Work instructions |
Go through the entries below line by line and tally those holding "download"; write only the tally.

Material supplied |
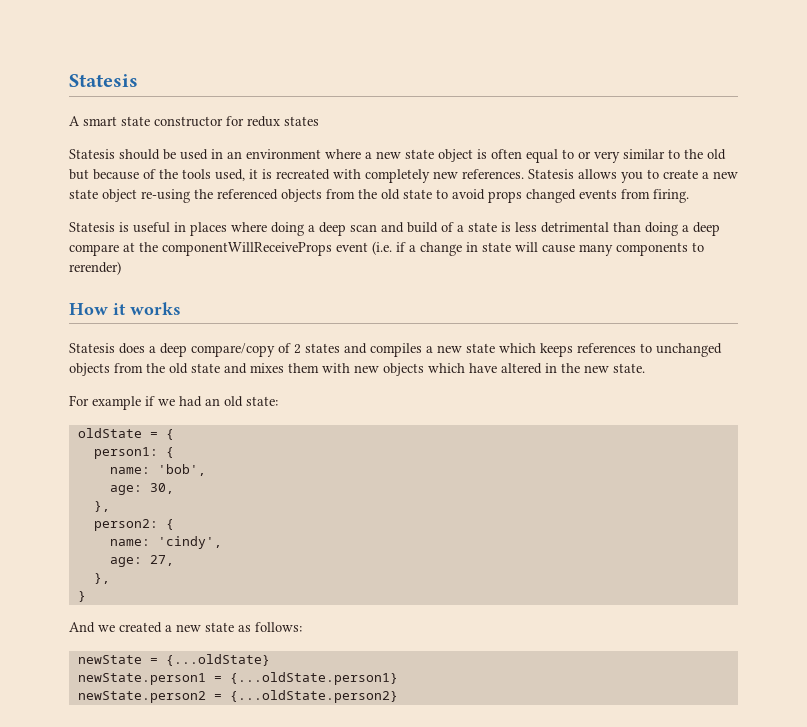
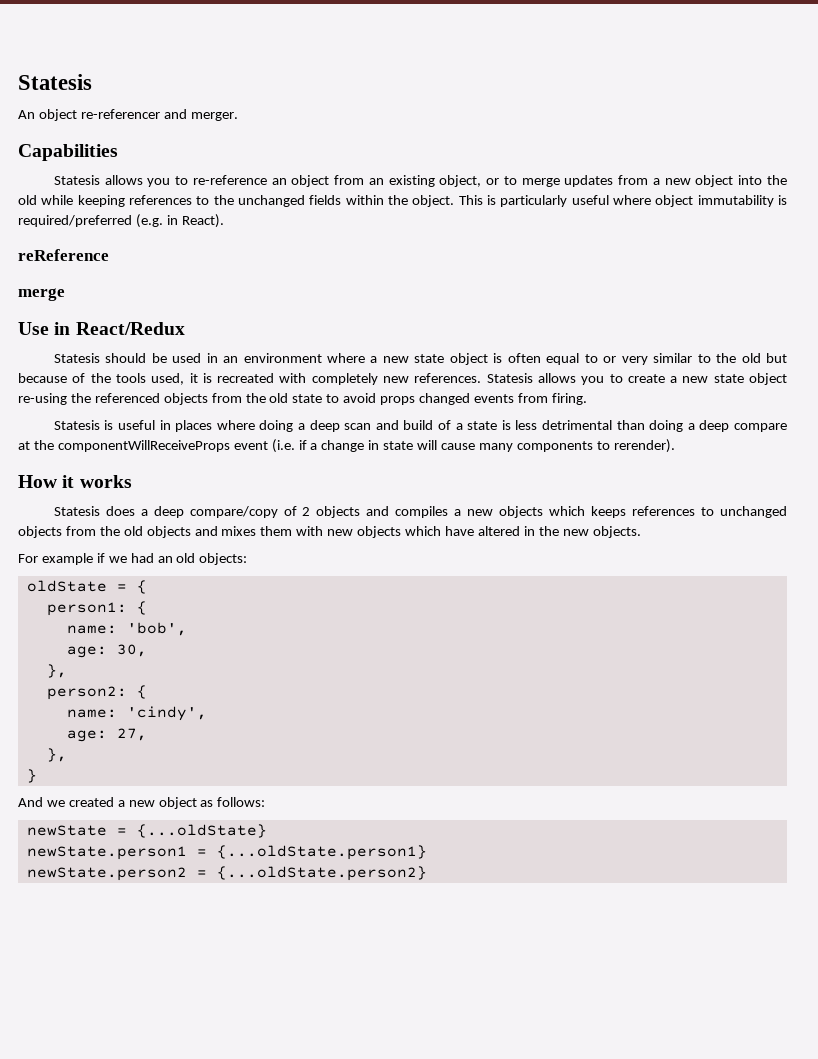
- A smart state constructor for redux states
+ An object re-referencer and merger.
+ Capabilities
+ Statesis allows you to re-reference an object from an existing object, or to merge updates from a new object into the old while keeping references to the unchanged fields within the object. This is particularly useful where object immutability is required/preferred (e.g. in React).
+ reReference
+ merge
+ Use in React/Redux
- Statesis is useful in places where doing a deep scan and build of a state is less detrimental than doing a deep compare at the componentWillReceiveProps event (i.e. if a change in state will cause many components to rerender)
+ Statesis is useful in places where doing a deep scan and build of a state is less detrimental than doing a deep compare at the componentWillReceiveProps event (i.e. if a change in state will cause many components to rerender).
- Statesis does a deep compare/copy of 2 states and compiles a new state which keeps references to unchanged objects from the old state and mixes them with new objects which have altered in the new state.
+ Statesis does a deep compare/copy of 2 objects and compiles a new objects which keeps references to unchanged objects from the old objects and mixes them with new objects which have altered in the new objects.
- For example if we had an old state:
+ For example if we had an old objects:
- And we created a new state as follows:
+ And we created a new object as follows:

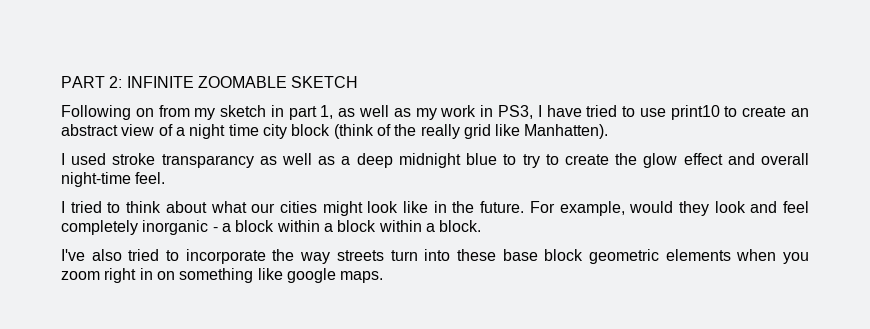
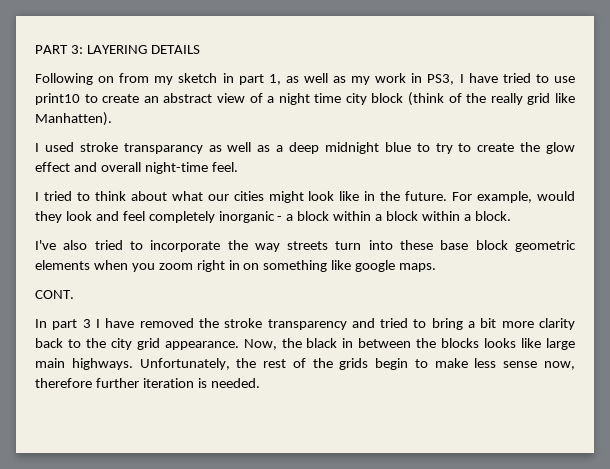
- PART 2: INFINITE ZOOMABLE SKETCH
+ PART 3: LAYERING DETAILS
+ CONT.
+ In part 3 I have removed the stroke transparency and tried to bring a bit more clarity back to the city grid appearance. Now, the black in between the blocks looks like large main highways. Unfortunately, the rest of the grids begin to make less sense now, therefore further iteration is needed.

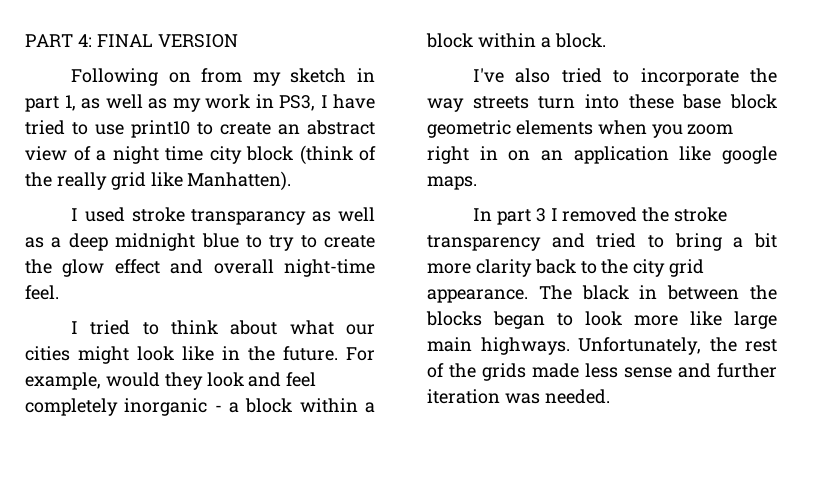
- PART 3: LAYERING DETAILS
+ PART 4: FINAL VERSION
- I've also tried to incorporate the way streets turn into these base block geometric elements when you zoom right in on something like google maps.
+ I've also tried to incorporate the way streets turn into these base block geometric elements when you zoom right in on an application like google maps.
- CONT.
- In part 3 I have removed the stroke transparency and tried to bring a bit more clarity back to the city grid appearance.
+ In part 3 I removed the stroke transparency and tried to bring a bit more clarity back to the city grid appearance.
- Now, the black in between the blocks looks like large main highways.
+ The black in between the blocks began to look more like large main highways.
- Unfortunately, the rest of the grids begin to make less sense now, therefore further iteration is needed.
+ Unfortunately, the rest of the grids made less sense and further iteration was needed.

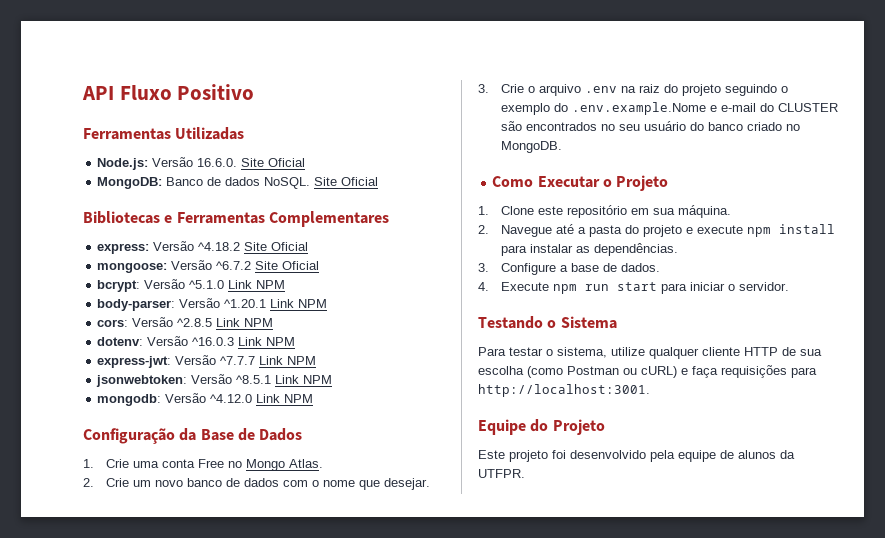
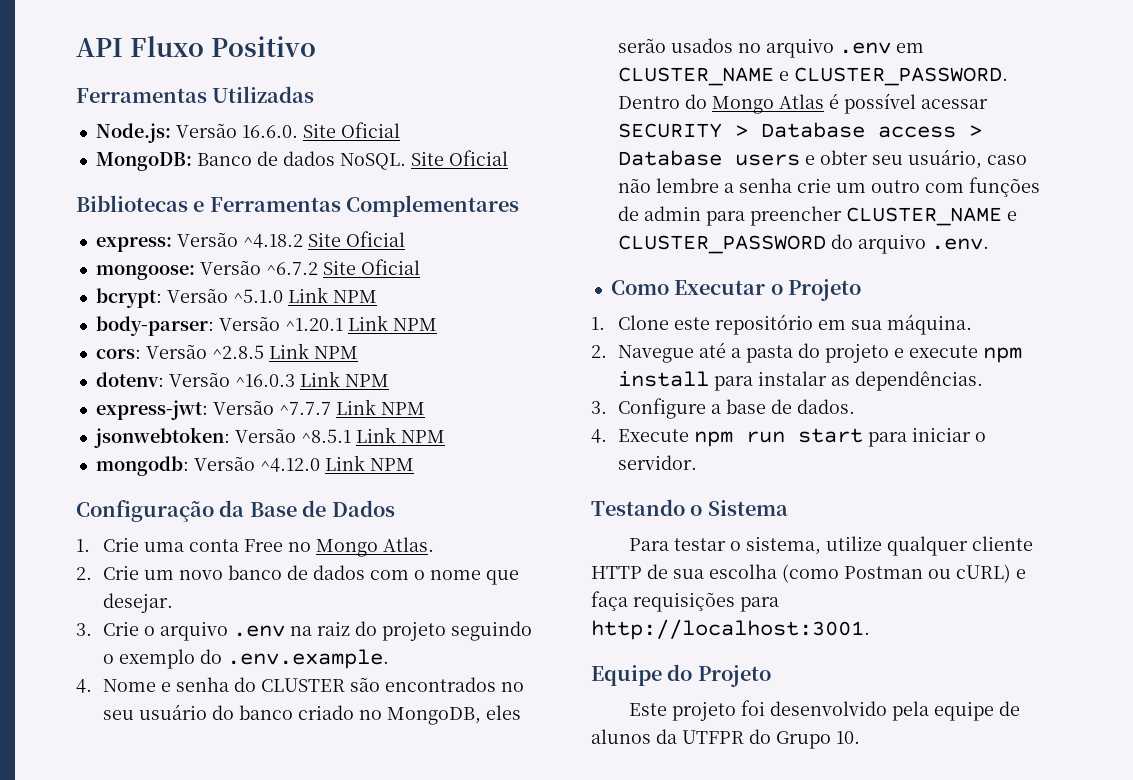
- 3. Crie o arquivo .env na raiz do projeto seguindo o exemplo do .env.example.Nome e e-mail do CLUSTER são encontrados no seu usuário do banco criado no MongoDB.
+ 3. Crie o arquivo .env na raiz do projeto seguindo o exemplo do .env.example.
+ 4. Nome e senha do CLUSTER são encontrados no seu usuário do banco criado no MongoDB, eles serão usados no arquivo .env em CLUSTER_NAME e CLUSTER_PASSWORD. Dentro do Mongo Atlas é possível acessar SECURITY > Database access > Database users e obter seu usuário, caso não lembre a senha crie um outro com funções de admin para preencher CLUSTER_NAME e CLUSTER_PASSWORD do arquivo .env.
- Este projeto foi desenvolvido pela equipe de alunos da UTFPR.
+ Este projeto foi desenvolvido pela equipe de alunos da UTFPR do Grupo 10.

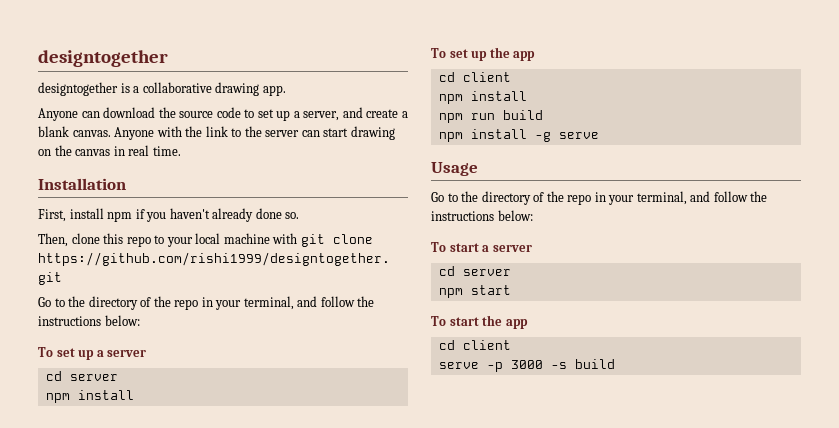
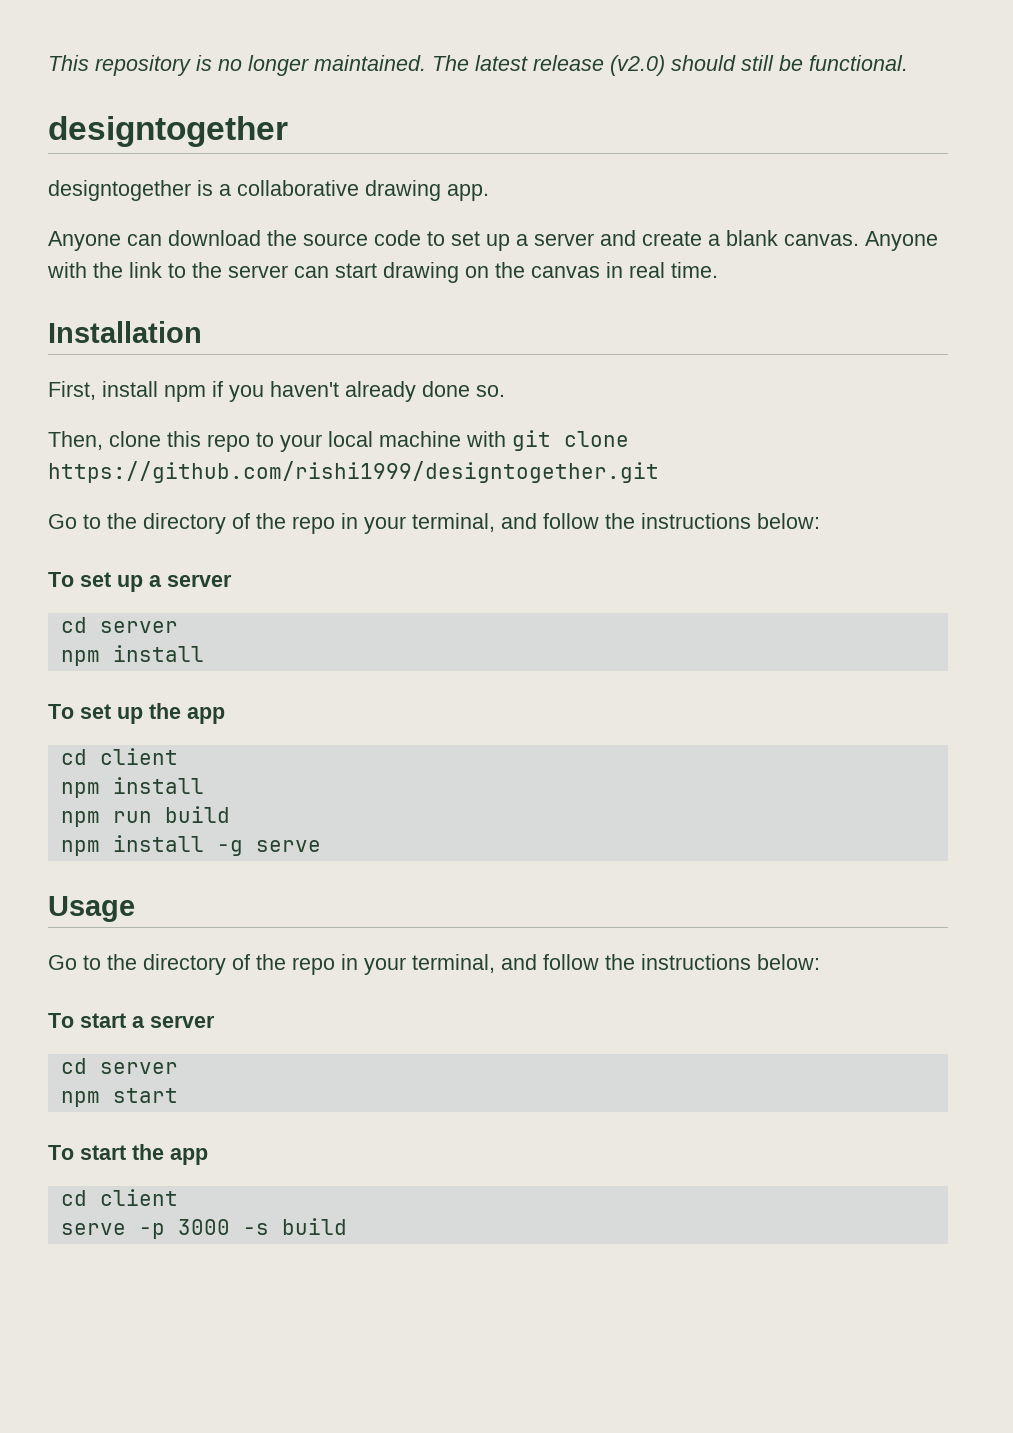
+ This repository is no longer maintained. The latest release (v2.0) should still be functional.
- Anyone can download the source code to set up a server, and create a blank canvas.
+ Anyone can download the source code to set up a server and create a blank canvas.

Exercise output |
2